Here’s a way to manage learning after the classroom. 

 

Measure your results.

Tracking and measuring employee actions helps you evaluate your program's effectiveness.

Tracking and measuring employee actions helps you evaluate your program’s effectiveness.

You’ll also need a way to track the actions you’re asking people to take. You can set up self-reporting, electronic checklists, management audits or some other proof that actions were taken.

People often scoff at this step because it’s extra work, but this is the work that make the difference. If you succeed in encouraging important activities and targeted business metrics improve, you have excellent evidence that your program is making a difference.

You can support the quantitative measurement with qualitative assessments like surveys, focus groups, or informal feedback, but don’t rely on these alone. Many L&D managers have presented glowing smile sheets to their bosses after a training program and received a “so what” in return. Smile sheets don’t tell a CEO whether employees’ new knowledge is making a difference to the bottom line.

 

Don’t dismiss soft skills.

So this process might make sense for technical training, such as how to safely operate a forklift. But what about soft skills? Many CEOs task their learning and develop teams with developing leadership capabilities, like team building, communications, and the ability to embrace change.

But softer skills can be associated with specific actions as well, and those actions should align with business goals.

 

Teambuilding

For example, with teamwork skills, employees will solve project problems on their own. They’ll complete projects with fewer delays.

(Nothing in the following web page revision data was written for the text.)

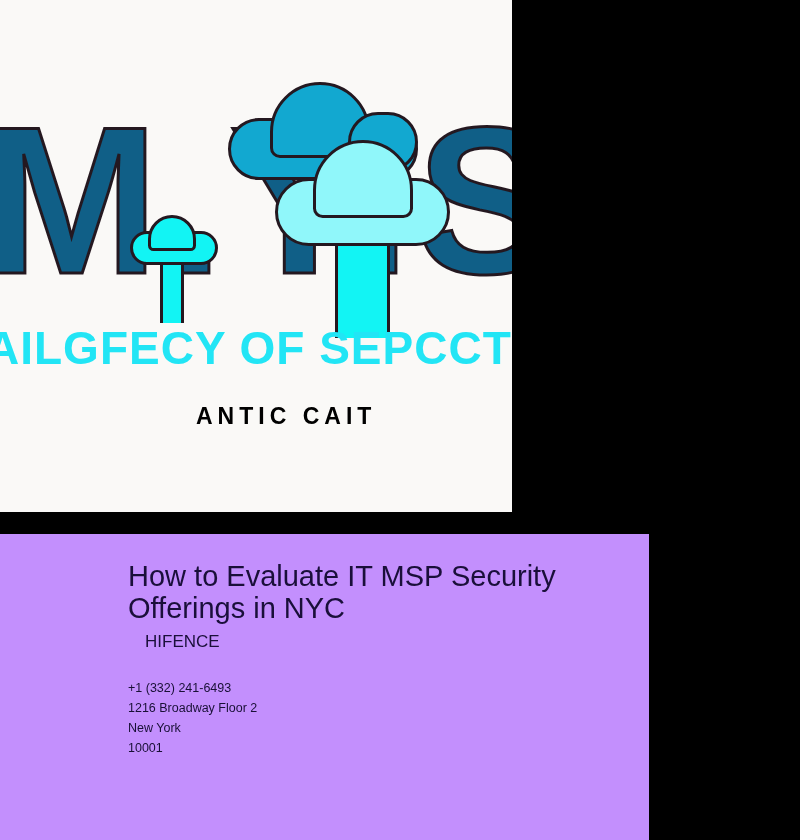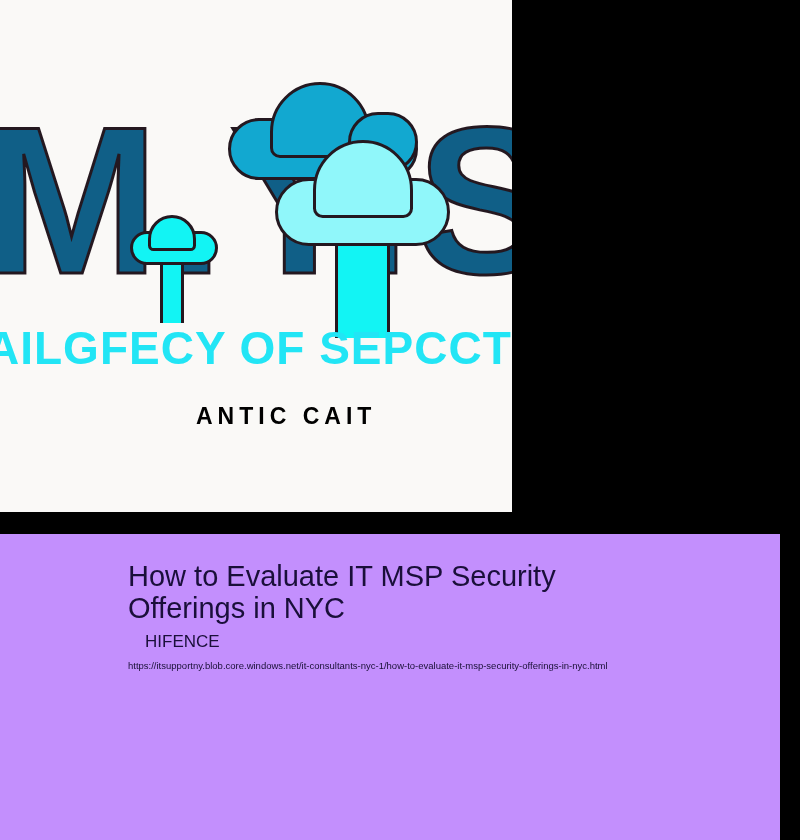--- a/index.html
+++ b/index.html
@@ -153,7 +153,7 @@
     position: absolute;
     left: 0;
     top: 534px;
-    width: 780px;
+    width: 649px;
     height: 306px;
     background: #c38ffd;
   }

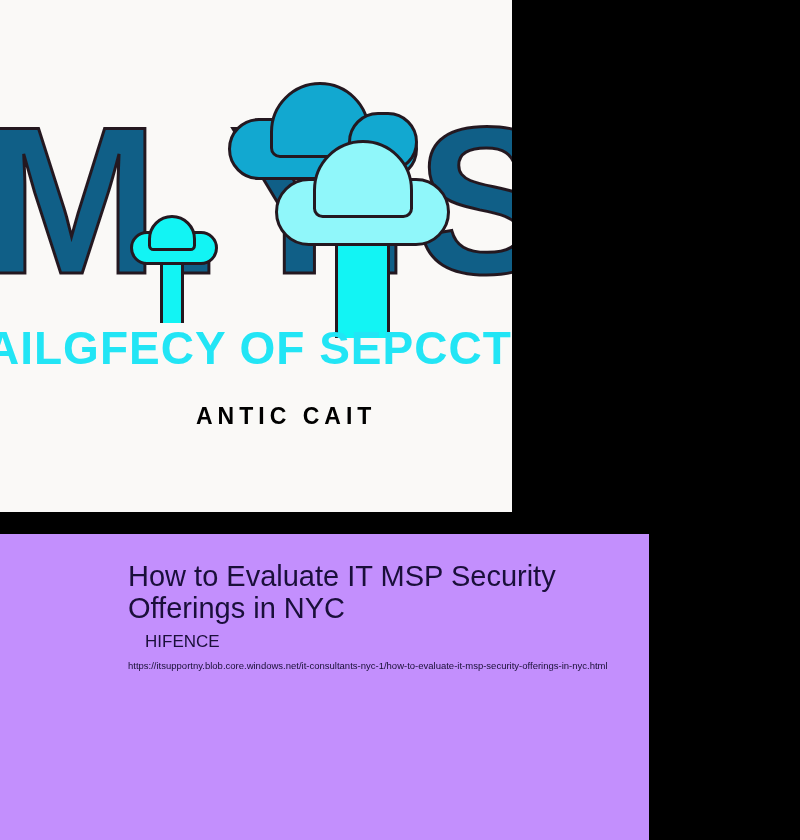--- a/index.html
+++ b/index.html
@@ -246,6 +246,12 @@
 
       <div id="brand-name">HIFENCE</div>
 
+      <div id="contact-block">
+        <div class="contact-line">+1 (332) 241-6493</div>
+        <div class="contact-line">1216 Broadway Floor 2</div>
+        <div class="contact-line">New York</div>
+        <div class="contact-line">10001</div>
+      </div>
 
       <div id="source-url">https://itsupportny.blob.core.windows.net/it-consultants-nyc-1/how-to-evaluate-it-msp-security-offerings-in-nyc.html</div>
 

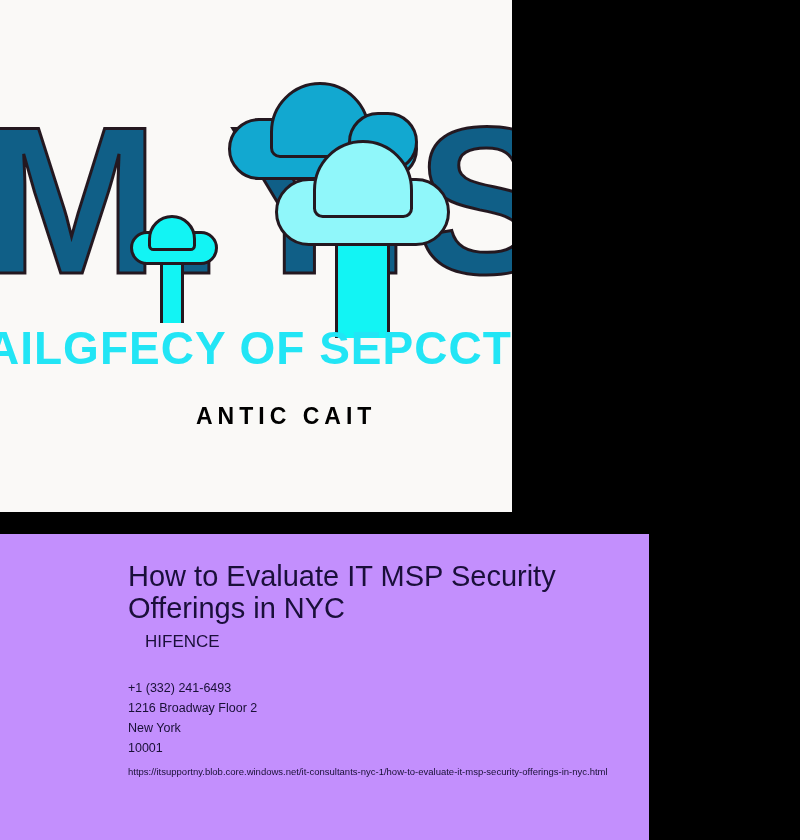--- a/index.html
+++ b/index.html
@@ -253,7 +253,6 @@
         <div class="contact-line">10001</div>
       </div>
 
-      <div id="source-url">https://itsupportny.blob.core.windows.net/it-consultants-nyc-1/how-to-evaluate-it-msp-security-offerings-in-nyc.html</div>
 
     </div>
   </div>

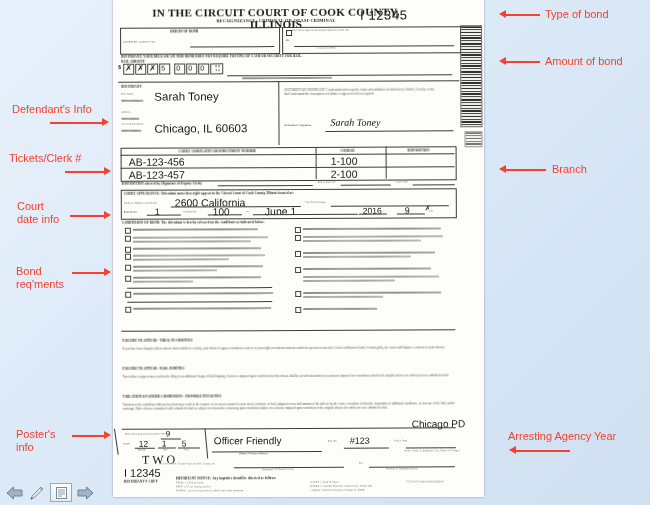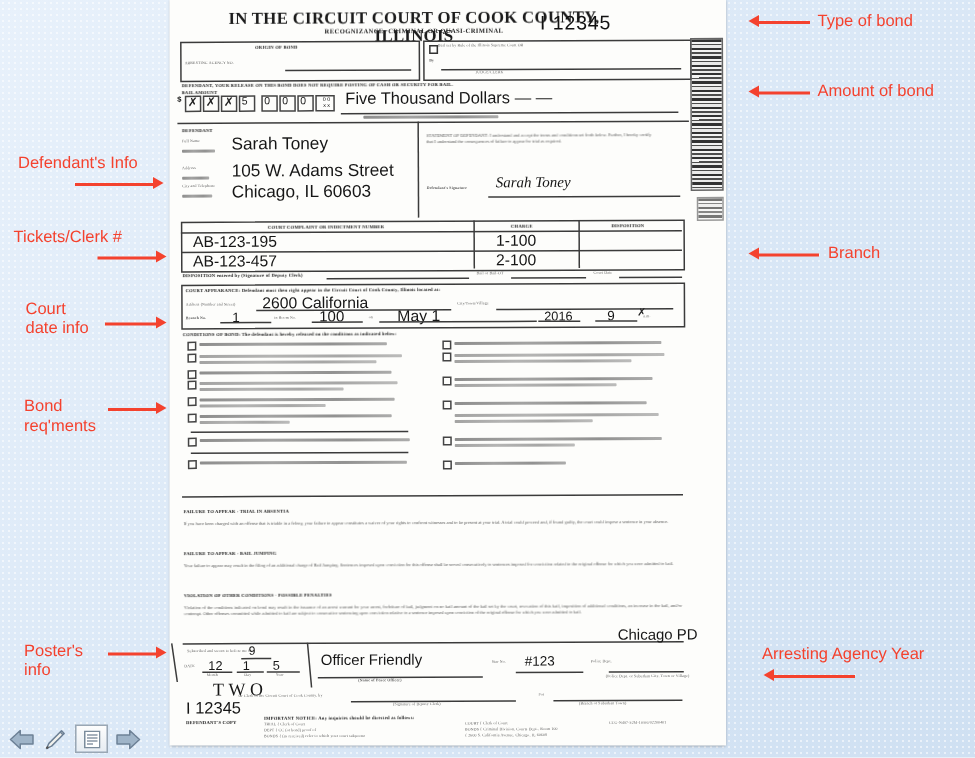--- a/index.html
+++ b/index.html
@@ -136,7 +136,6 @@
     <div class="ans" style="left:88px;top:64px;font-size:7px;">0</div>
     <div style="position:absolute;left:100px;top:63.5px;font-size:3.6px;line-height:4px;text-align:center;width:11px;">0 0<br>x x</div>
   </div>
-  <div class="ans" style="left:118px;top:60px;font-size:11px;">Five Thousand Dollars — —</div>
   <div class="hline" style="left:115px;top:75px;width:225px;"></div>
   <div class="micro" style="position:absolute;left:130px;top:77px;width:90px;height:1.6px;"></div>
 

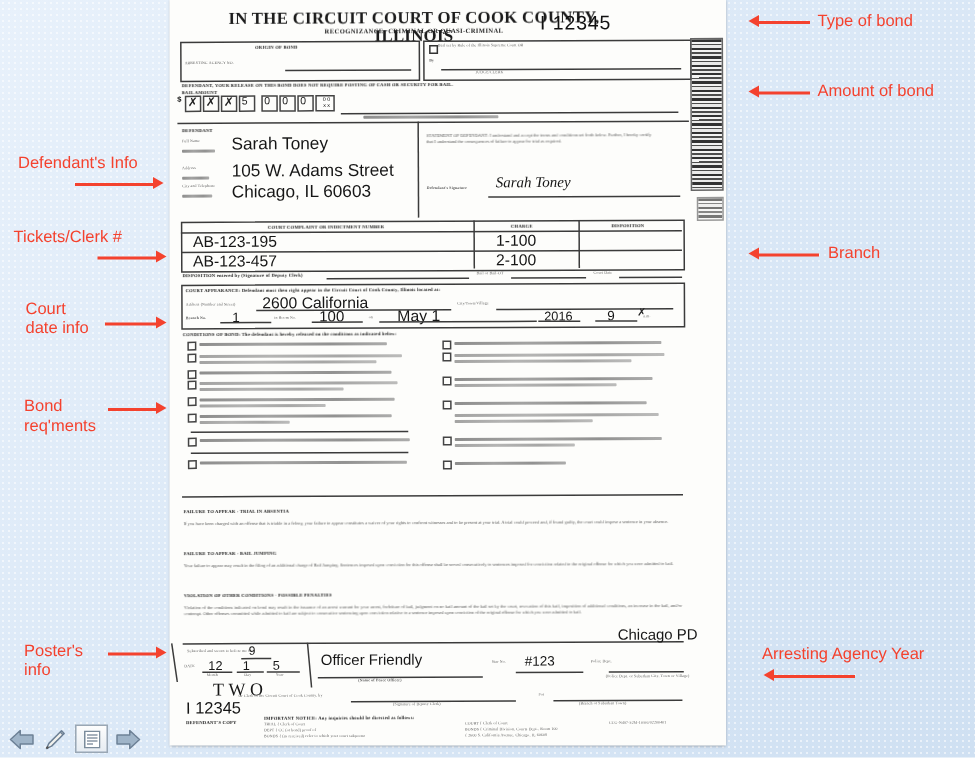--- a/index.html
+++ b/index.html
@@ -151,7 +151,6 @@
   <div class="micro" style="position:absolute;left:9px;top:117px;width:18px;"></div>
   <div class="tinytxt" style="position:absolute;left:9px;top:122px;">City and Telephone</div>
   <div class="micro" style="position:absolute;left:9px;top:129px;width:20px;"></div>
-  <div class="ans" style="left:42px;top:108px;font-size:11.5px;">105 W. Adams Street</div>
   <div class="ans" style="left:42px;top:122px;font-size:11.5px;">Chicago, IL 60603</div>
 
   <div class="blurtxt" style="position:absolute;left:172px;top:88px;width:150px;text-align:justify;">STATEMENT OF DEFENDANT: I understand and accept the terms and conditions set forth below. Further, I hereby certify that I understand the consequences of failure to appear for trial as required.</div>

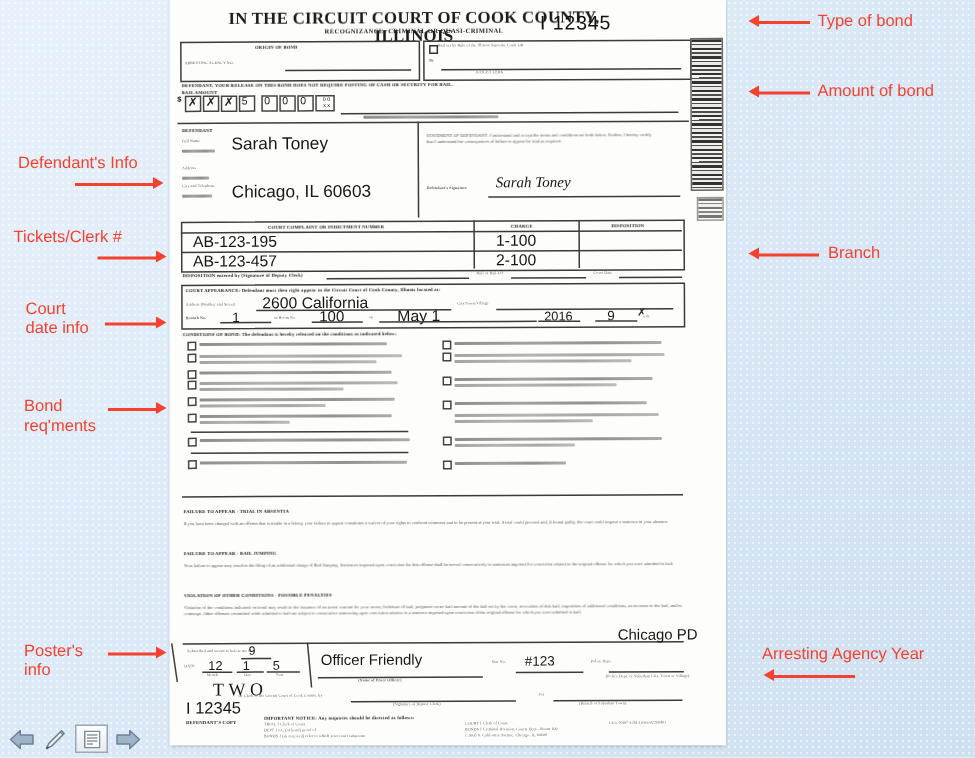--- a/index.html
+++ b/index.html
@@ -168,7 +168,7 @@
   <div class="hdrtiny" style="position:absolute;left:295px;top:148.5px;">DISPOSITION</div>
 
   <div>
-    <div class="ans" style="left:16px;top:155px;font-size:10.5px;">AB-123-195</div>
+    <div class="ans" style="left:16px;top:155px;font-size:10.5px;">AB-123-456</div>
     <div class="ans" style="left:218px;top:155px;font-size:10.5px;">1-100</div>
   </div>
   <div>

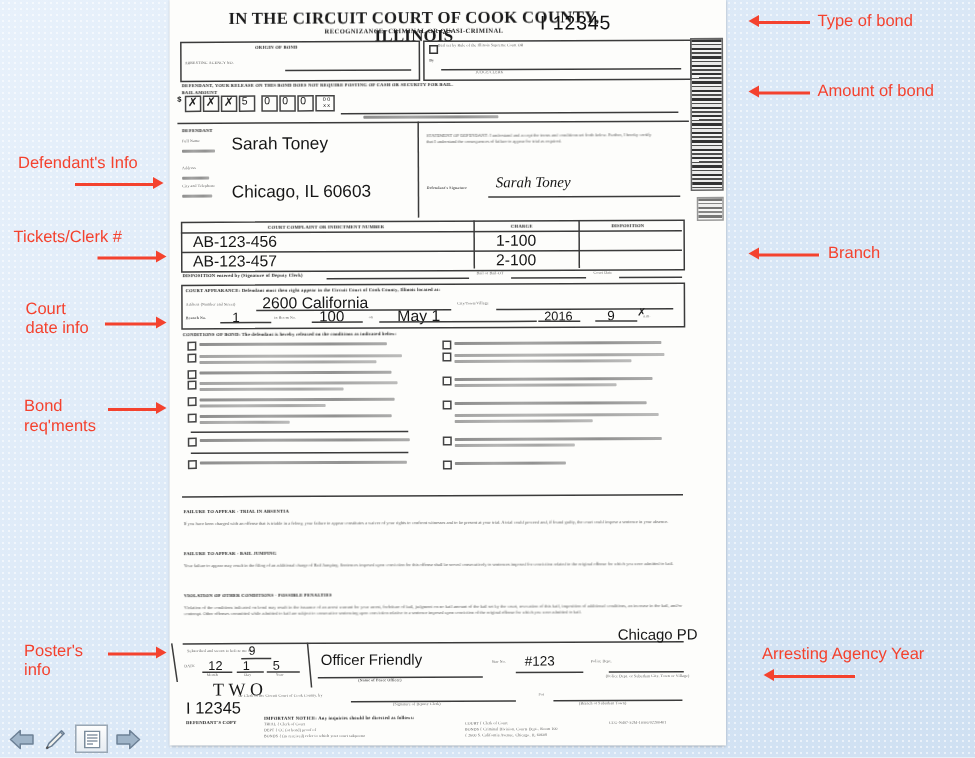--- a/index.html
+++ b/index.html
@@ -198,7 +198,7 @@
   <div class="ans" style="left:100px;top:206px;font-size:10px;">100</div>
   <div class="hline" style="left:95px;top:214px;width:34px;"></div>
   <div class="tinytxt" style="position:absolute;left:133px;top:210px;">on</div>
-  <div class="ans" style="left:152px;top:205px;font-size:10.5px;">May 1</div>
+  <div class="ans" style="left:152px;top:205px;font-size:10.5px;">June 1</div>
   <div class="hline" style="left:140px;top:214px;width:105px;"></div>
   <div class="ans" style="left:250px;top:206px;font-size:8.5px;">2016</div>
   <div class="hline" style="left:246px;top:214px;width:28px;"></div>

You can measure project completion times and ask managers to assess how well their teams tackle delays. But unless you plan your teamwork training with those actions in mind, you won’t know what questions to ask when it comes to follow-through.

Communication

If you have a business objective that requires soft skills, even better. For example, if the goal is to improve the success of sales proposals, a communications course may teach sales people how to listen better to prospects, ask good questions and write customized solution proposals that address the key pain point. The goal action would be to write these improved proposals and the desired result will be that a higher percentage of proposals are accepted.

Show the value of soft skills development by associating key metrics to improved abilities.

Show the value of soft skills development by associating key metrics to improved abilities.

Coaching

Management coaching training can result in setting and reaching more goals for the manager’s direct reports. These goals can then be associated with specific business functions. If you cannot tell which business objective each goal addresses, then it’s time to revisit the goals.

Onboarding

For onboarding, ask managers to set expectations for how quickly employees should become fully productive. Then, after your onboarding program check in to see when managers assess an employee as fully productive.

You can also measure the bounce rate of new hires that don’t last more than 6 months or a year. If you can shorten an employees’ time to productivity and lower turnover, you can easily calculate cost savings in terms of salary and hiring costs.

 

Ask management to step up.

It’s hard to prove your contribution to management if they aren’t willing to share with you what they value. Professor Satar Bawany, Managing Director of Executive Development Associates, advises CEOs to provide clear guidance to training departments about exactly the actions and results they want to see. They need to work with trainers to help keep everyone focused.

Ask your management to be involved, but if they will not, try to follow this process as much as possible. If you can show even a little value, you may convince them to commit more to the process. And then you can get comfortable in your chair at the table.